Chinese Chicken Balls Sweet

Category: Impressive Yet Manageable Menu Collections for Hosting

Mix chicken pieces with a rich batter of flour and cornstarch then fry until crisp and golden. Dunk them in your quick ketchup, sugar, lemon juice, and vinegar sauce.
A woman in a white chef's coat smiles for the camera.
Created By Mia Laurent
Updated on Sun, 25 May 2025 22:55:37 GMT
Chinese Chicken Balls Sweet Pin
Chinese Chicken Balls Sweet | chefmiarecipes.com

Golden, puffy chicken bites with a crunchy coating and juicy center hit the spot, especially when dunked in a zippy, sweet sauce. These crispy little balls give serious crunch outside but stay tender in the middle. They taste just like what you’d order from your favorite spot but way better when you make them fresh.

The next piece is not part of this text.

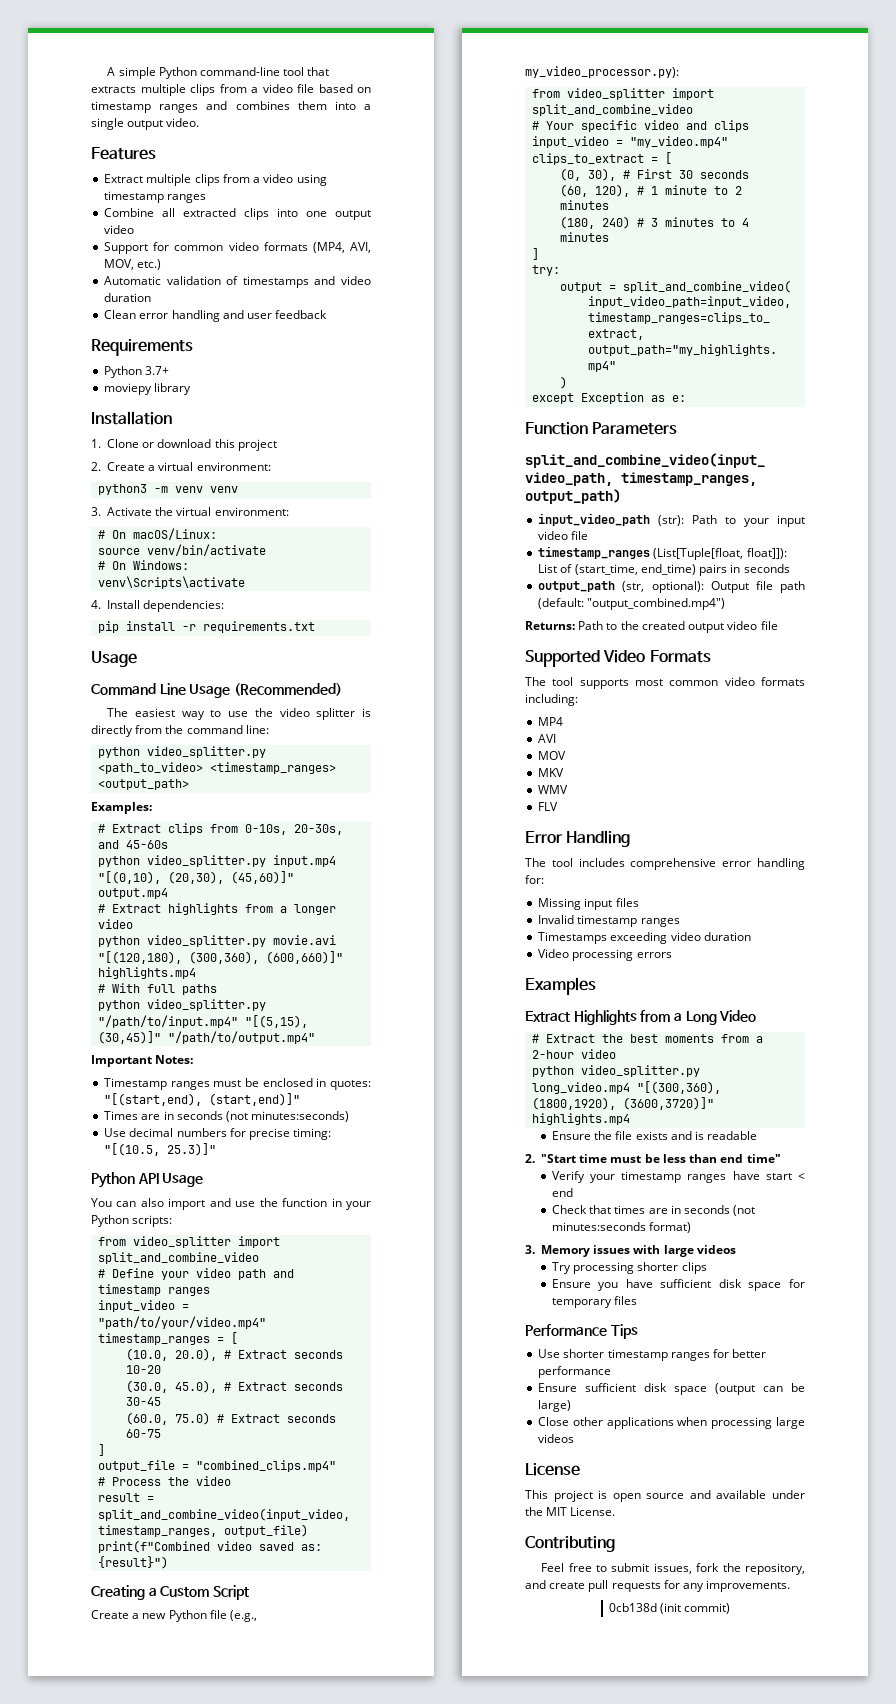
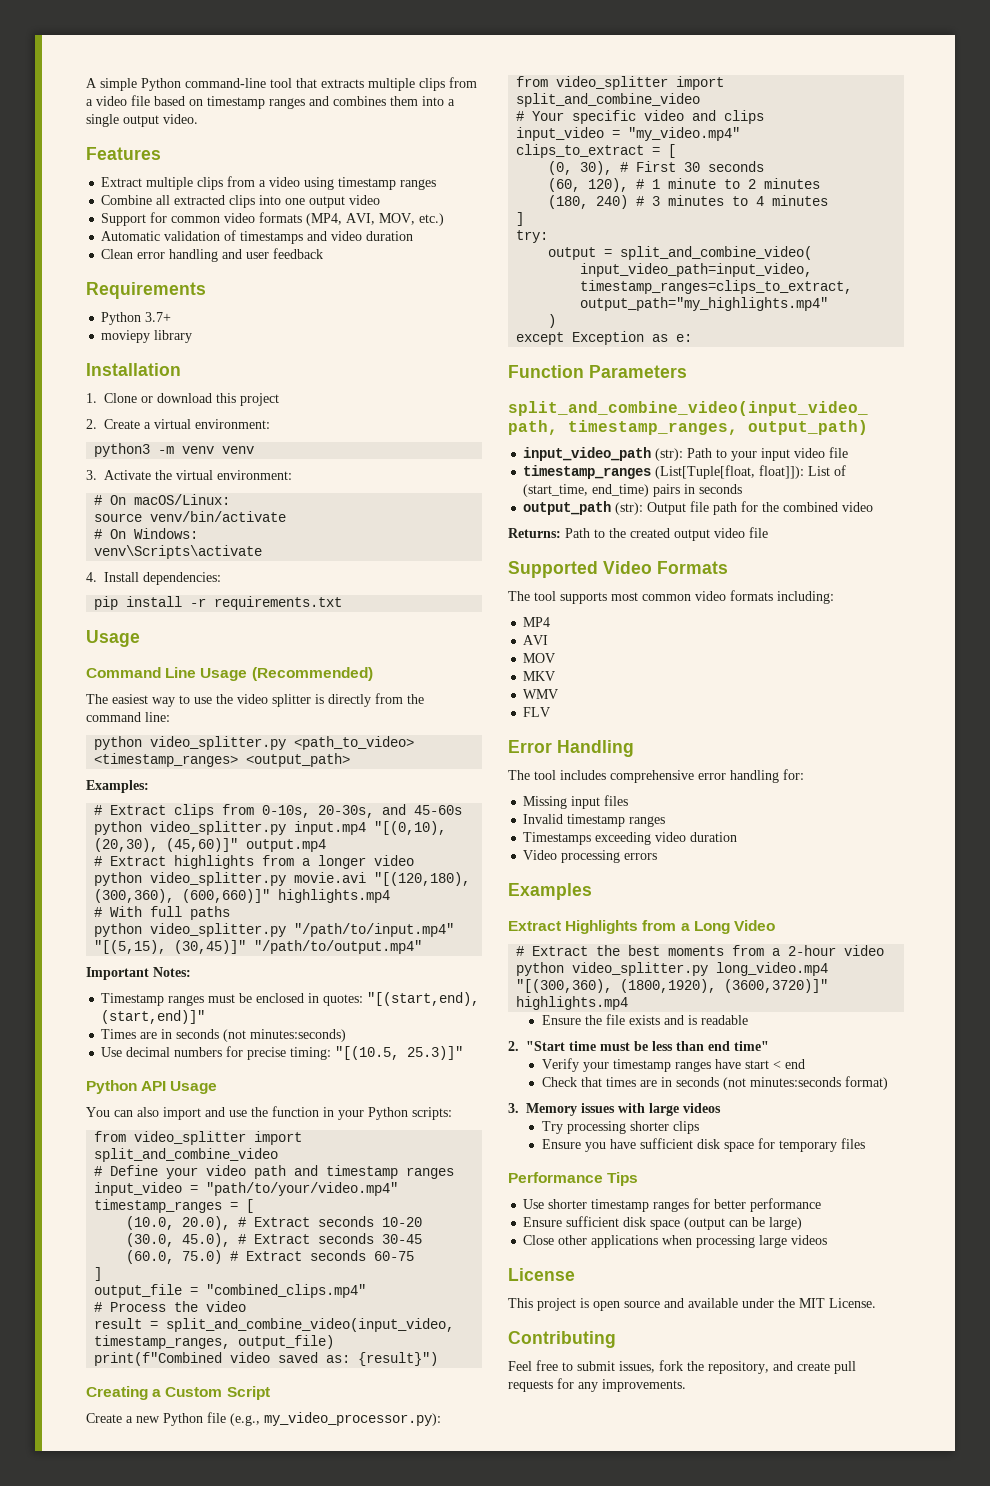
- output_path (str, optional): Output file path (default: "output_combined.mp4")
+ output_path (str): Output file path for the combined video
- 0cb138d (init commit)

After a ton of kitchen fails trying to get that light, puffy coating I remembered from my childhood, I finally nailed it. That one success turned into our go-to treat for the weekend—my kids ask for these "puff balls" pretty much every Friday now.

Unbeatable Ingredients

  • Chicken Breast: Gives a clean flavor and stays tender, perfect for soaking up the crispy shell.
  • Cornstarch: The game changer for extra crunch in the batter.
  • Baking Powder: Makes those signature puffs when it hits the hot oil.
  • Cold Water: Using chilled water helps the batter fry up lighter and airy.
  • Fresh Lemon Juice: Adds a nice, bright tang to the sauce—way better than stuff from a bottle.

Making Top-Notch Chicken Balls

Draining Right:
Once they’re done, place your cooked balls on a wire rack so air hits all sides and keeps them crisp—skip the paper towels, trust me.
Let 'em Brown:
Don’t move them around in the oil until they’ve turned a deep golden, that’s how you get the crispiest outside. Flipping too early means the shell can fall off.
Heat Control:
Keep your oil right at 350°F. Only add a few chicken pieces at a time or your oil will cool down and make greasy soggy balls.
Thick or Thin:
Pour in the cold water a bit at a time—aim for a thick batter that really sticks to the chicken but slowly drips off. That way, your coating holds its shape as it fries.
Batter Mix:
Beat the dry stuff well before adding any liquids—this spreads the baking powder everywhere, ensuring every ball turns out fluffy.
Chinese Chicken Balls Home Pin
Chinese Chicken Balls Home | chefmiarecipes.com

My grandma spent her childhood living next to a Chinese restaurant in San Francisco and handed me her sauce wisdom after my first struggles. She always said you need to taste the sweet and the sour on their own, but the trick is making them blend together just right.

Awesome Pairings

Try these with veggie fried rice and some steamed broccoli for a chill dinner. For snacks, they’re great with spring rolls or a few crispy rangoons on the side.

Tasty Twists

Switch it up by tossing in minced ginger and garlic with the chicken for a bigger hit of flavor. Add a squeeze of Sriracha in your sauce if you’re craving heat, or drizzle with honey garlic sauce for something new.

Easy Leftovers

Pop any extra chicken balls into a sealed container—store sauce separately—in the fridge for up to three days. Warm them up in a hot oven (375°F) for ten minutes and they’ll crisp right back up.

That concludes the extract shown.